Tersangka Merpati Minta Ahli Meringankan Diperiksa
Berita

Tersangka Merpati Minta Ahli Meringankan Diperiksa

Tim penasehat hukum telah menyiapkan delapan nama, yang diantaranya adalah ahli perdata, pidana, dan hukum internasional.

Nov
Bacaan 2 Menit
Jampidsus Andhi Nirwanto akan periksa mantan Dirut PT Merpati Nusantara Airlines Hotasi Nababan. Foto: SGP
Jampidsus Andhi Nirwanto akan periksa mantan Dirut PT Merpati Nusantara Airlines Hotasi Nababan.
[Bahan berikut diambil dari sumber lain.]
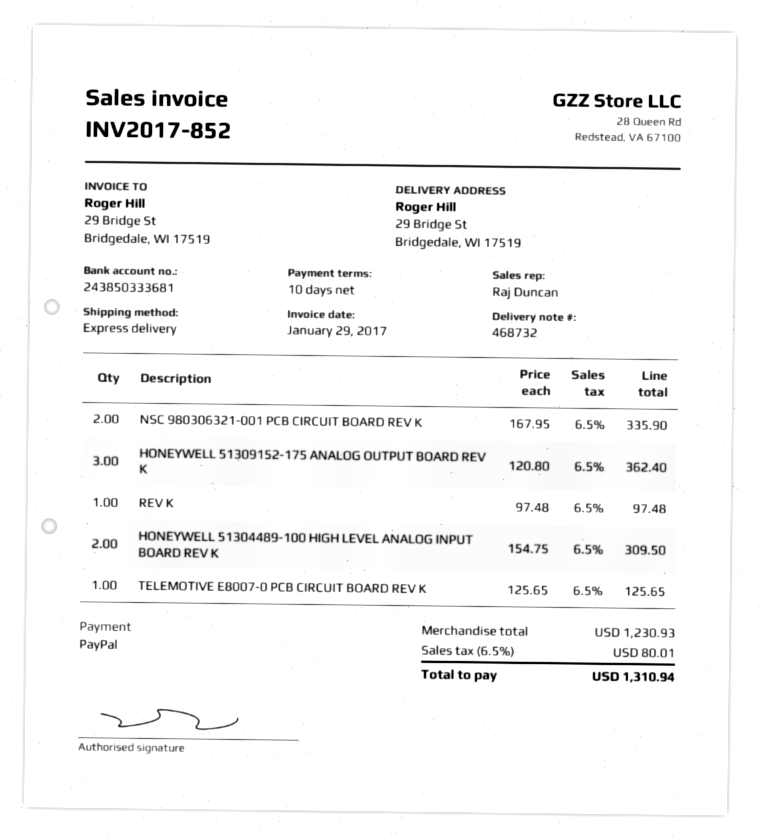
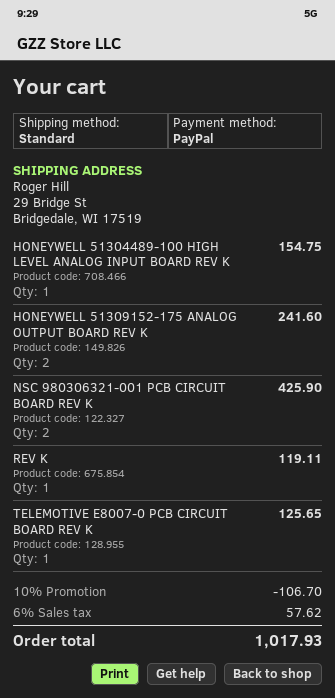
shipping method: express -> standard
NSC 980306321-001 PCB CIRCUIT BOARD REV K: 2 for 335.90 -> 2 for 425.90
HONEYWELL 51309152-175 ANALOG OUTPUT BOARD REV K: 3 for 362.40 -> 2 for 241.60
REV K: 1 for 97.48 -> 1 for 119.11
HONEYWELL 51304489-100 HIGH LEVEL ANALOG INPUT BOARD REV K: 2 for 309.50 -> 1 for 154.75
discount: none -> 10% = 106.70
tax: 6.5% = 80.01 -> 6% = 57.62
total: 1310.94 -> 1017.93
Foto: SGP

Kejaksaan Agung (Kejagung) mengagendakan pemeriksaan mantan Direktur Utama (Dirut) PT Merpati Nusantara Airlines (MNA) Hotasi Nababan pada Kamis mendatang. Jaksa Agung Muda Tindak Pidana Khusus (Jampidsus) Andhi Nirwanto mengatakan pemeriksaan tersebut adalah pemeriksaan dalam status Hotasi sebagai tersangka.

 

Sebelumnya, Hotasi memang pernah diperiksa dalam kapasitasnya sebagai saksi. Sejak beberapa bulan lalu, Kejagung telah menetapkan Hotasi dan mantan Direktur Keuangan MNA Guntur Aradea sebagai tersangka.

 

Keduanya dianggap sebagai pihak yang paling bertanggung jawab dalam kasus korupsi penyewaan pesawat Boeing 737-400 dan 737-500 yang dilakukan MNA. Untuk itu, Kejagung dalam tiga hari ini akan melakukan pemeriksaan terhadap sejumlah pihak, termasuk Hotasi dan Guntur.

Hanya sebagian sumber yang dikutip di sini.